**Problem:**
Please give again, exactly and in full, each line from the one holding "Reisetasche mit rollen" to the end of the listing.

**Provided information:**

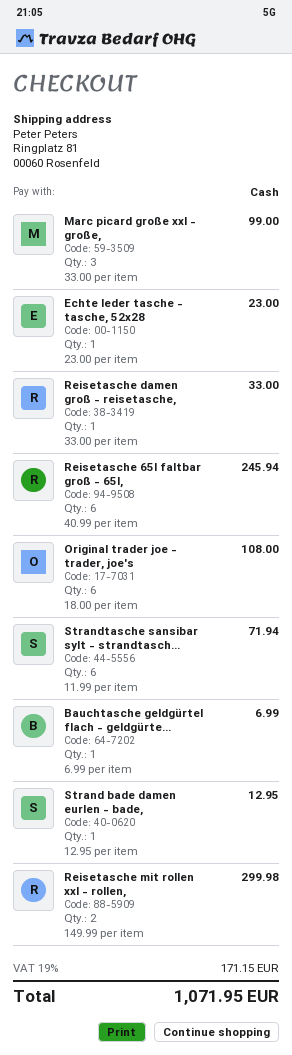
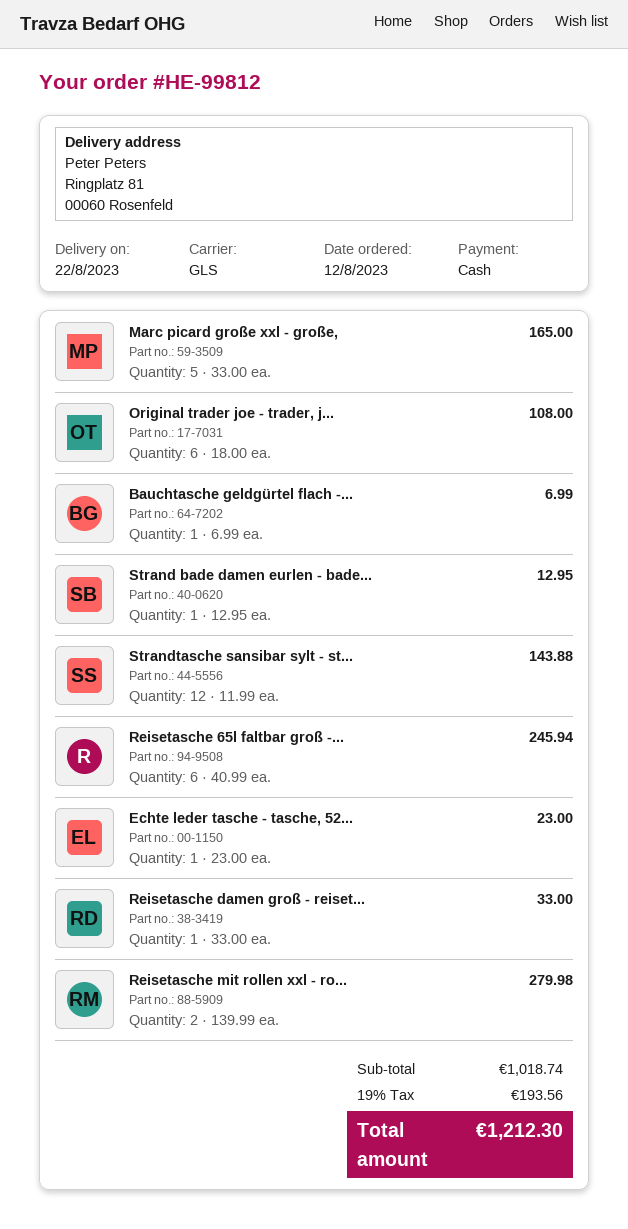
Marc picard große xxl - große,: 3 x 33.00 = 99.00 -> 5 x 33.00 = 165.00
Strandtasche sansibar sylt - strandtasch...: 6 x 11.99 = 71.94 -> 12 x 11.99 = 143.88
Reisetasche mit rollen xxl - rollen,: 2 x 149.99 = 299.98 -> 2 x 139.99 = 279.98
tax: 19% = 171.15 -> 19% = 193.56
total: 1071.95 -> 1212.30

**Output for this exercise:**
Reisetasche mit rollen xxl - rollen,: 2 x 149.99 = 299.98 -> 2 x 139.99 = 279.98
tax: 19% = 171.15 -> 19% = 193.56
total: 1071.95 -> 1212.30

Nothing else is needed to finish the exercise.